James Shaw of the Union of Medical Marijuana Patients, an advocacy group for users, said his group plans to file a lawsuit against the city and county of Los Angeles to prohibit prosecution of legal organizations.

While the definition of a compliant dispensary is open to interpretation, Shaw said it's up to local municipalities to determine what matches up best with state law.

"Wherever there are regulations, there is less need for law enforcement intervention," Shaw said.

Nowhere is the topic more muddled than in Los Angeles, where city officials say plenty of people are getting high for the wrong reasons.

While the city has had a moratorium prohibiting new medical marijuana facilities for two years, officials have been unable to pass an ordinance governing the dispensaries. More than 180 dispensaries qualified to remain open under the moratorium, but many others took advantage of a loophole known as a "hardship exemption" that allowed them to open while awaiting city approval.

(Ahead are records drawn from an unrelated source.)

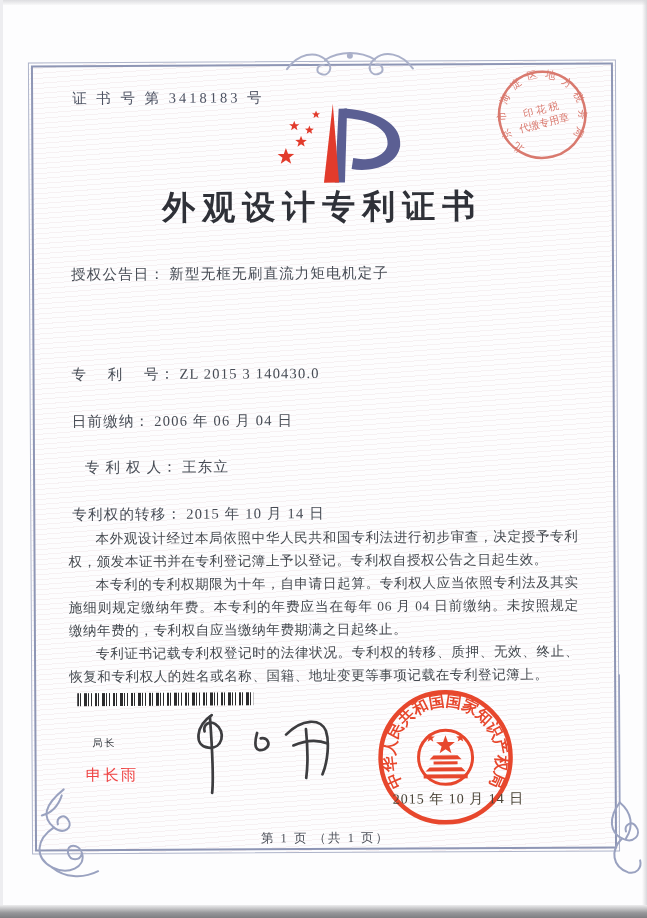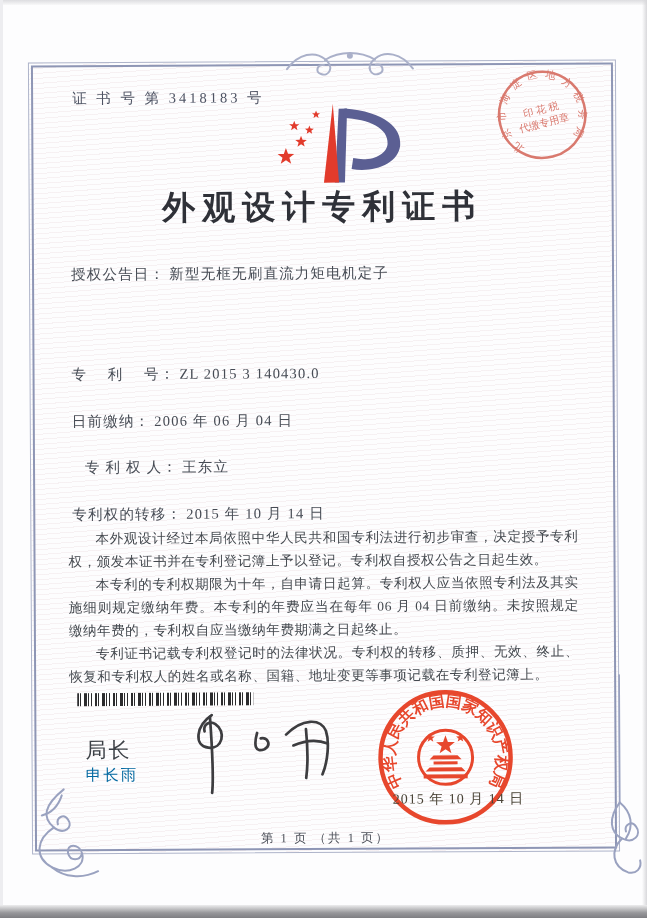--- a/index.html
+++ b/index.html
@@ -42,22 +42,22 @@
     text-align:justify;color:#44494f;
   }
   .paragraphs p{margin:0;text-indent:2em;}
   .barcode{
     position:absolute;left:76px;top:692px;width:176px;height:13px;
     background:repeating-linear-gradient(90deg,
       #2c2c2e 0 2px,#fff 2px 3px,#2c2c2e 3px 4px,#fff 4px 7px,
       #2c2c2e 7px 10px,#fff 10px 11px,#2c2c2e 11px 12px,#fff 12px 14px,
       #2c2c2e 14px 15px,#fff 15px 18px);
   }
-  .director-title{position:absolute;left:84px;top:735px;font-size:21px;letter-spacing:2px;color:#3c4046;}
-  .director-name{position:absolute;left:84px;top:764px;font-size:15.5px;letter-spacing:2px;color:#0369a1;}
+  .director-title{position:absolute;left:91px;top:735px;font-size:10px;letter-spacing:2px;color:#3c4046;}
+  .director-name{position:absolute;left:84px;top:764px;font-size:15.5px;letter-spacing:2px;color:#ef4444;}
   .signature{position:absolute;left:176px;top:698px;width:172px;height:100px;}
   .tax-stamp{position:absolute;left:497px;top:69px;width:94px;height:94px;transform:rotate(-14deg);opacity:0.88;}
   .official-seal{position:absolute;left:374px;top:688px;width:140px;height:140px;opacity:0.93;}
   .seal-date{
     position:absolute;left:391px;top:791px;z-index:5;
     font-size:14px;letter-spacing:1px;color:#4a4437;
   }
   .page-footer{
     position:absolute;left:0;right:0;top:830px;text-align:center;
     font-size:12.5px;letter-spacing:2px;color:#4b4f58;

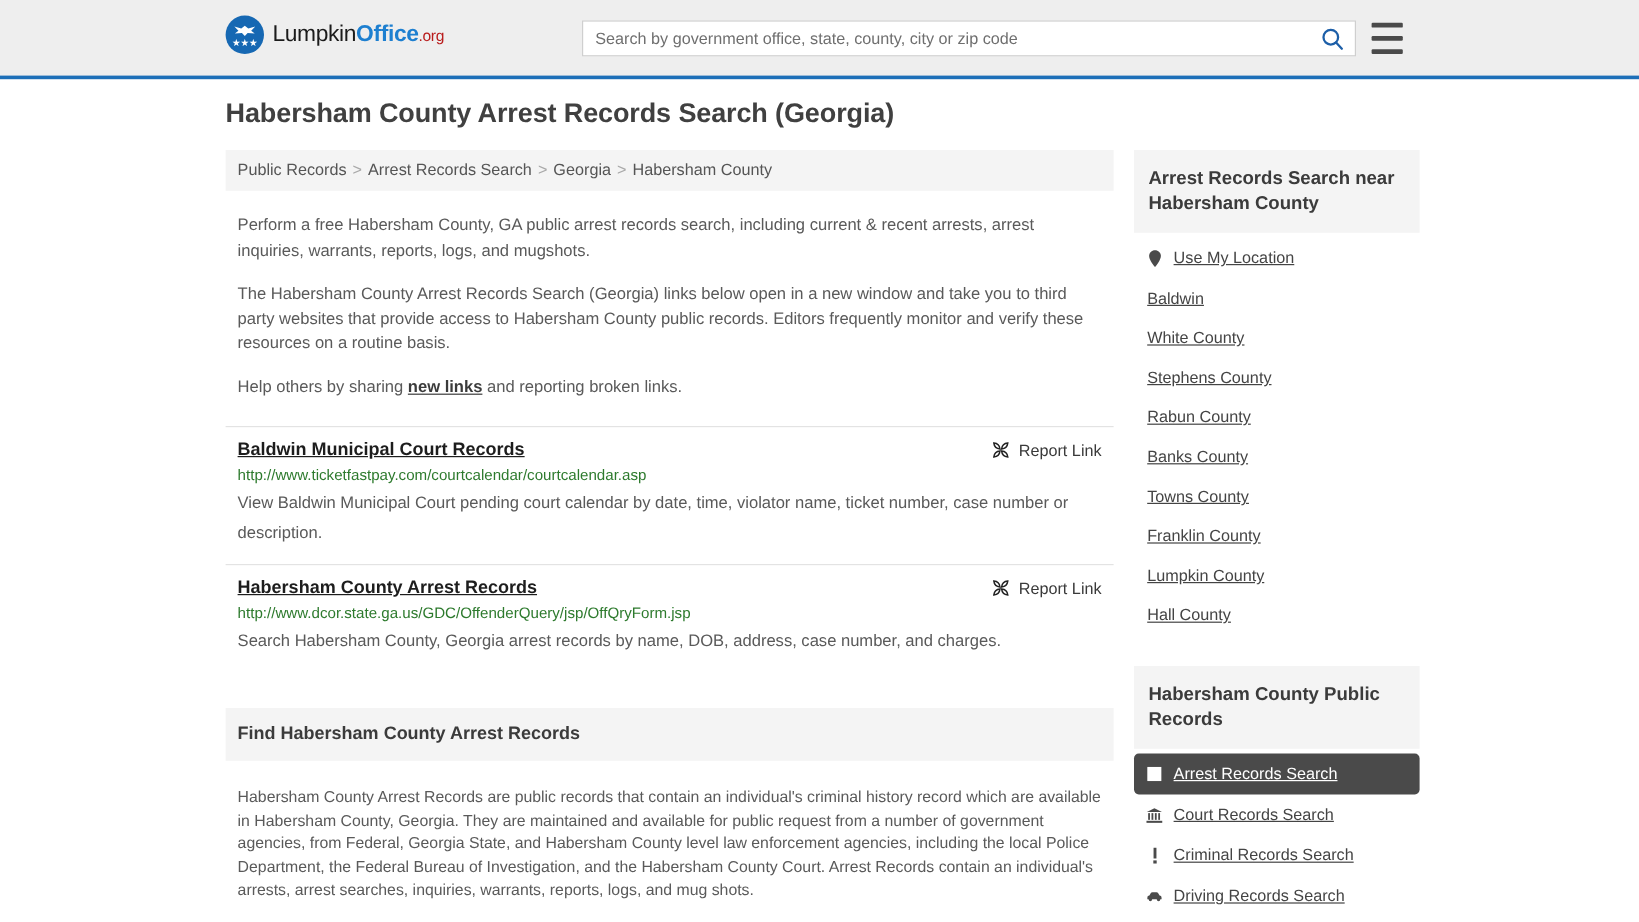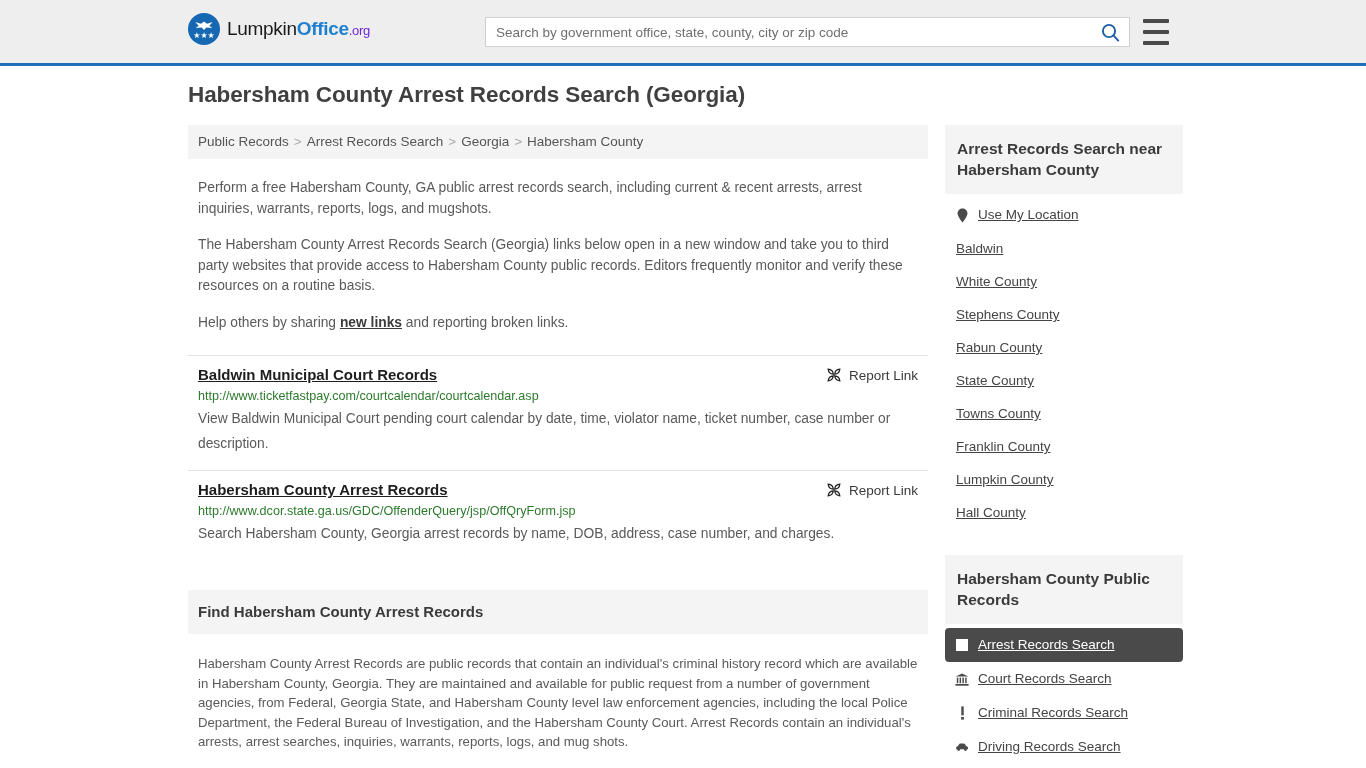--- a/index.html
+++ b/index.html
@@ -57,21 +57,21 @@
     line-height: 8px;
   }
   .logo-text {
     margin-left: 7px;
     font-size: 19px;
     letter-spacing: -0.3px;
     white-space: nowrap;
   }
   .logo-text .t-county { color: #1b1b1b; }
   .logo-text .t-office { color: #1d7fd0; font-weight: bold; }
-  .logo-text .t-org    { color: #6d28d9; font-size: 13px; }
+  .logo-text .t-org    { color: #b91c1c; font-size: 13px; }
 
   .search-wrap {
     position: absolute;
     left: 302px; top: 17px;
     width: 645px; height: 30px;
     background: #ffffff;
     border: 1px solid #cfcfcf;
     display: flex;
     align-items: center;
   }
@@ -375,21 +375,21 @@
           <li class="side-item plain">
             <a href="#">White County</a>
           </li>
           <li class="side-item plain">
             <a href="#">Stephens County</a>
           </li>
           <li class="side-item plain">
             <a href="#">Rabun County</a>
           </li>
           <li class="side-item plain">
-            <a href="#">State County</a>
+            <a href="#">Banks County</a>
           </li>
           <li class="side-item plain">
             <a href="#">Towns County</a>
           </li>
           <li class="side-item plain">
             <a href="#">Franklin County</a>
           </li>
           <li class="side-item plain">
             <a href="#">Lumpkin County</a>
           </li>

Tepel, a married father of four, agrees some pot clinics abuse the system but he maintains he had all the proper paperwork and followed the rules. If police had thoroughly investigated, they would have found most of his customers were either older or female, as opposed to younger men, and many grew their own marijuana and sold the drug to Tepel as allowed by the state.

After investing tens of thousands of dollars, Tepel argued it will take years to recoup his investment.

Tepel believes his shop in a strip mall with tinted black windows was targeted because it was on a busy street and not "in the hood or in a back alley."

"We're not tatted-up drug dealers. This is a family run operation," said Tepel, who is scheduled to be arraigned Monday on one count of felony possession of marijuana with the intent to sell. "I don't want to do anything to jeopardize my future, my family's future. We didn't deserve this."